- [WHAT YOU HAVE TO DO] Leave every picture out, and retype all the remaining records exactly.

(Code change snippets)
»»
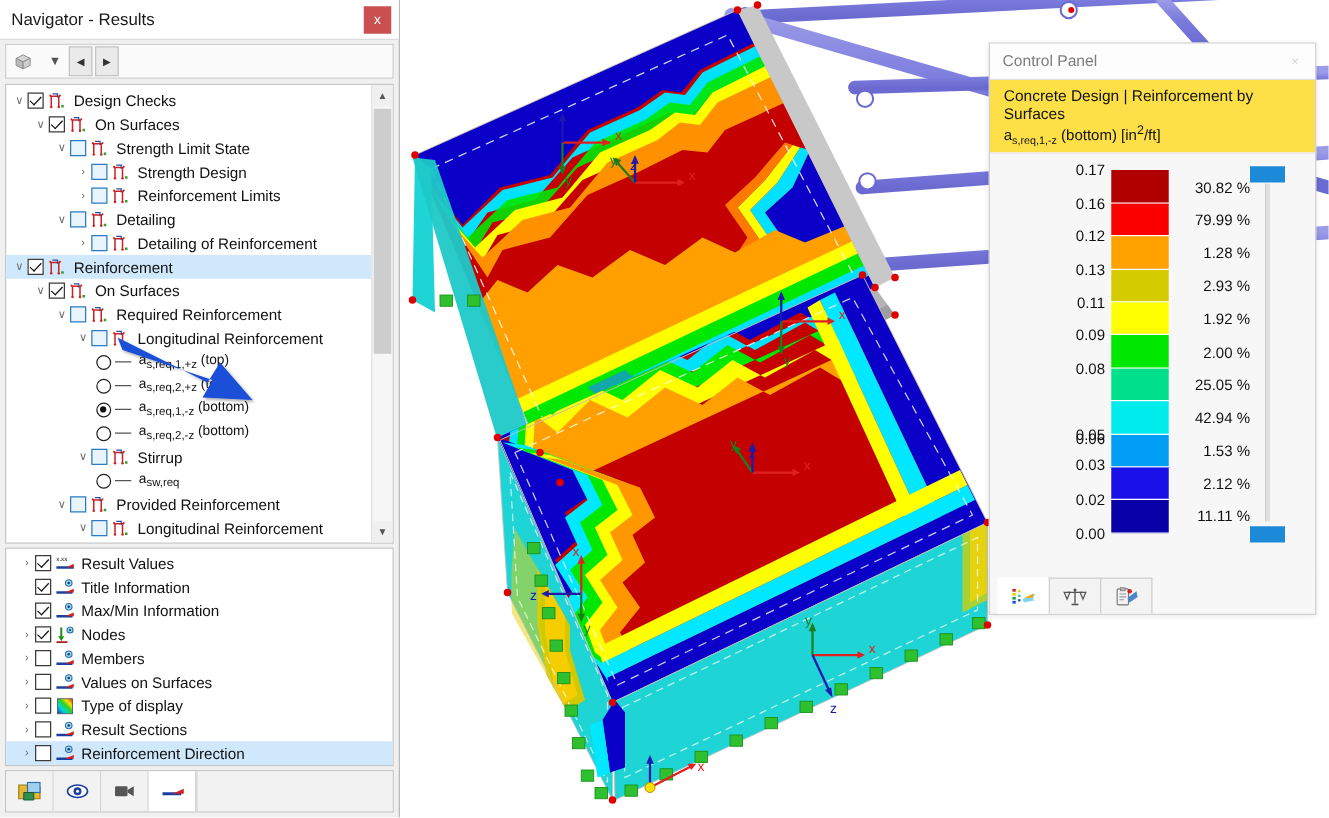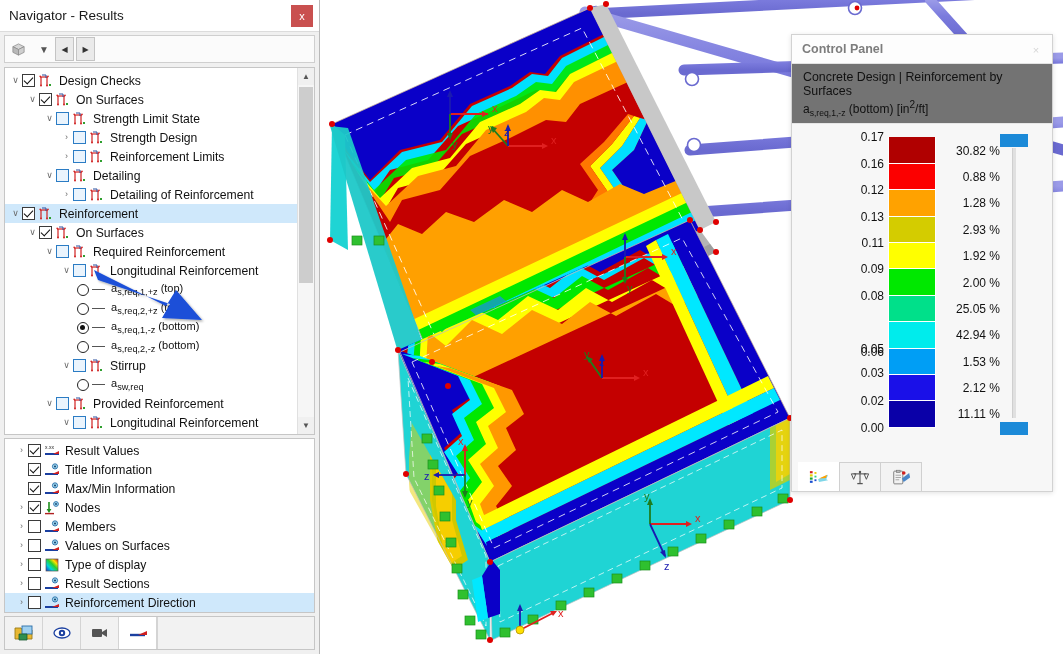"Control Panel" #cp-title { font-weight: bold -> none }
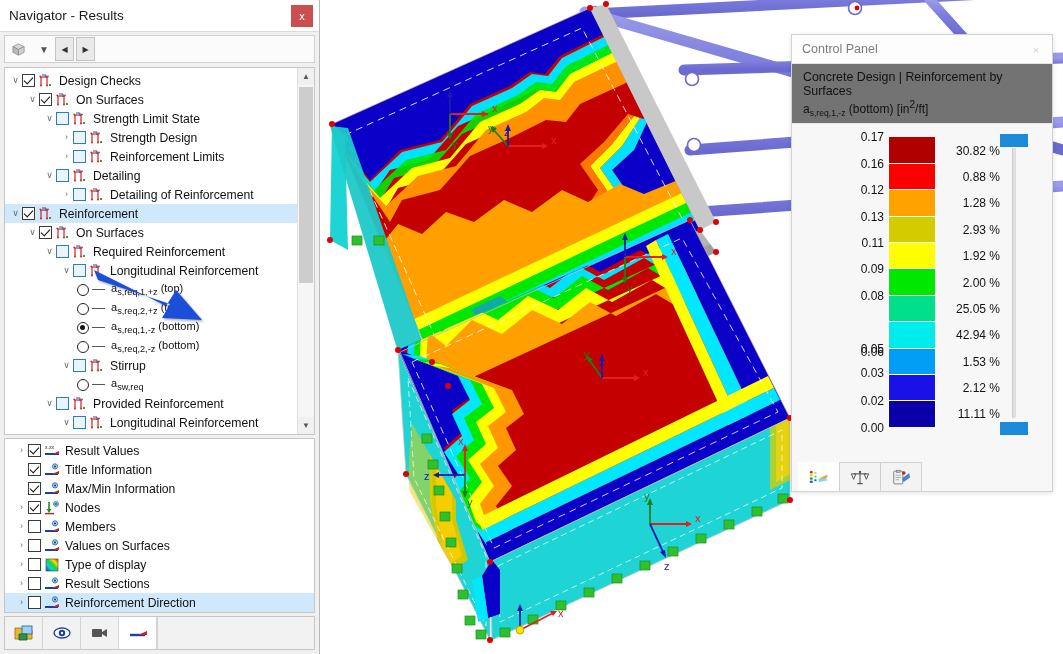"Concrete Design | Reinforcement by" #cp-head { background: #737373 -> #fde047 }
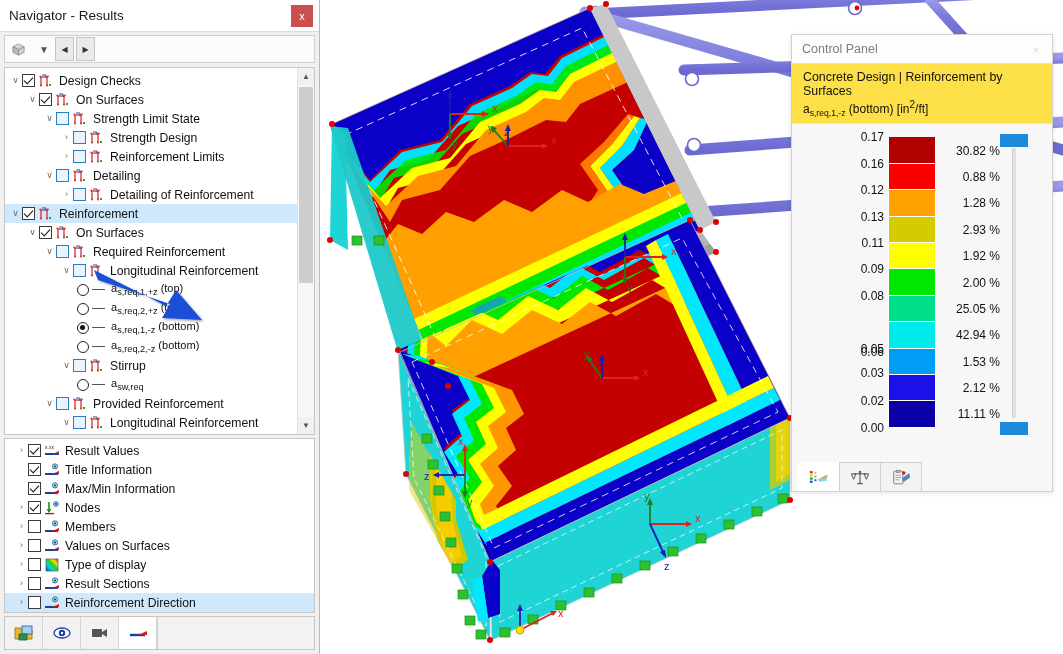"0.88 %" div.lpct { text: 0.88 -> 79.99 }
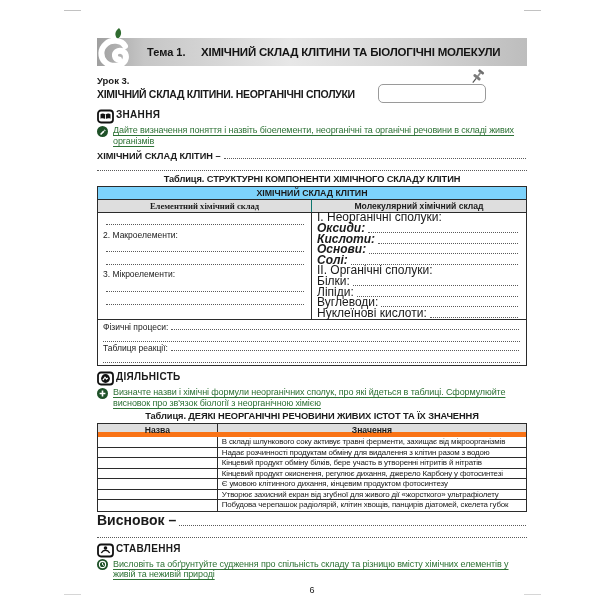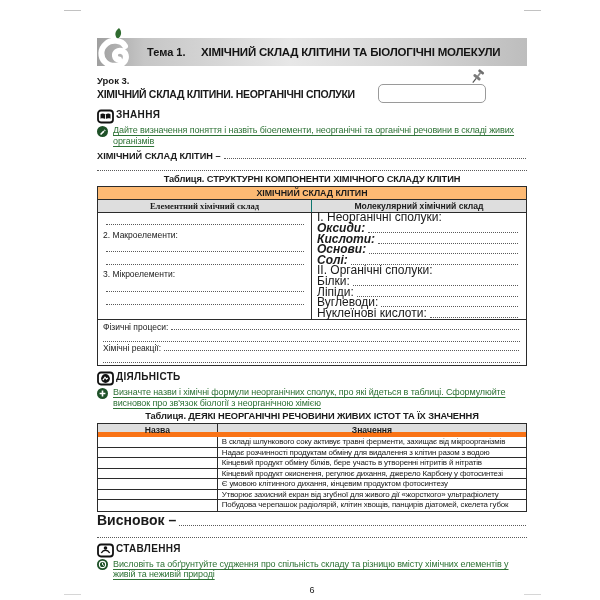"ХІМІЧНИЙ СКЛАД КЛІТИН" .th-full { background: #fdba74 -> #7dd3fc }
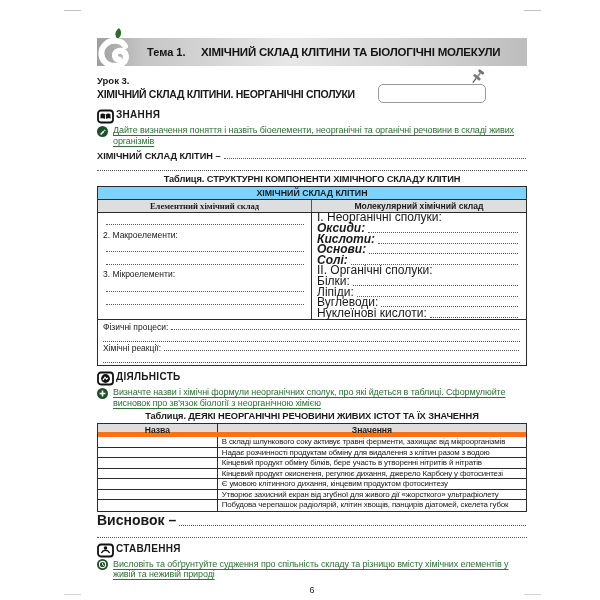"Хімічні реакції:" span { text: Хімічні -> Таблиця }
««
- [RESPONSE BELOW]
"Control Panel" #cp-title { font-weight: bold -> none }
"Concrete Design | Reinforcement by" #cp-head { background: #737373 -> #fde047 }
"0.88 %" div.lpct { text: 0.88 -> 79.99 }
"ХІМІЧНИЙ СКЛАД КЛІТИН" .th-full { background: #fdba74 -> #7dd3fc }
"Хімічні реакції:" span { text: Хімічні -> Таблиця }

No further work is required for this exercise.